*WHAT TO DO*
Copy each line of the records below that has "progreso" in it.

*EXERCISE DATA*
#####
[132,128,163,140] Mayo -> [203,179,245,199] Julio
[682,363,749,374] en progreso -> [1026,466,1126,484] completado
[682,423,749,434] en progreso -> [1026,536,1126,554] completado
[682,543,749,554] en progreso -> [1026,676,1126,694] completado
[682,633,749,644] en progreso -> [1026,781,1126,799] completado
#####
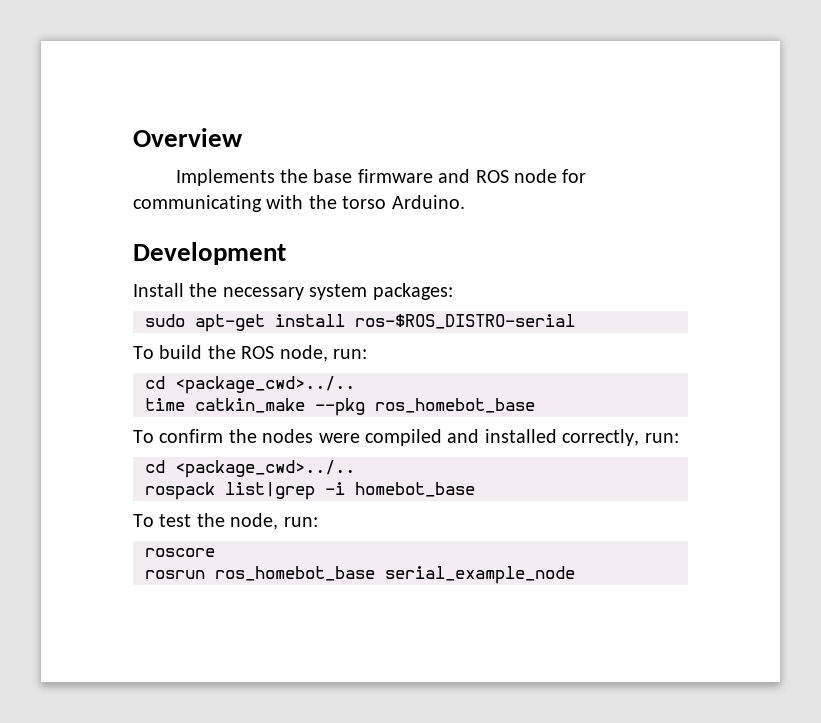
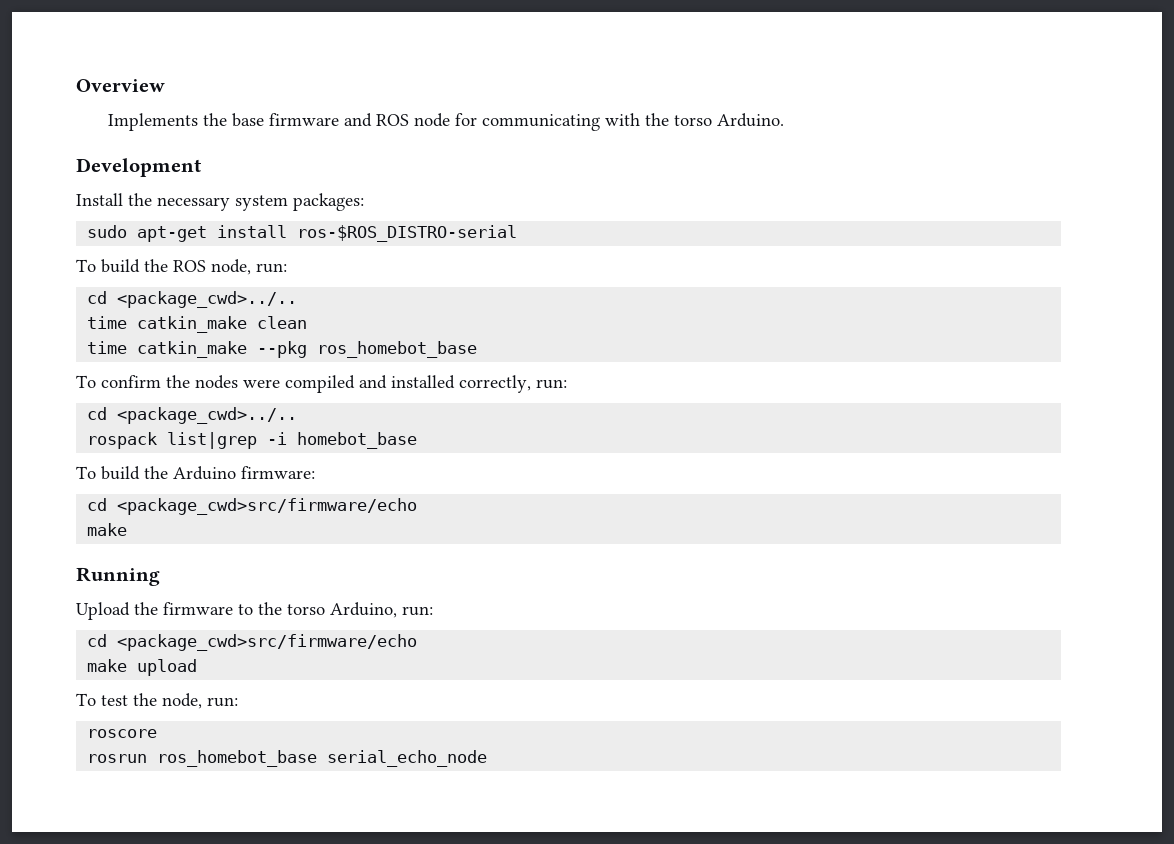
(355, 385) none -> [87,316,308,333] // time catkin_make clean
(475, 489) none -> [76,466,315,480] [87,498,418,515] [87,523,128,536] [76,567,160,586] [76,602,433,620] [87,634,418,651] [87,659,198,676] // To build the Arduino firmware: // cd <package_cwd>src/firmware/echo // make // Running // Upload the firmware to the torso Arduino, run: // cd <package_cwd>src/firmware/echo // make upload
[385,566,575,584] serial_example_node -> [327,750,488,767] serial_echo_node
#####
*YOUR RESPONSE*
[682,363,749,374] en progreso -> [1026,466,1126,484] completado
[682,423,749,434] en progreso -> [1026,536,1126,554] completado
[682,543,749,554] en progreso -> [1026,676,1126,694] completado
[682,633,749,644] en progreso -> [1026,781,1126,799] completado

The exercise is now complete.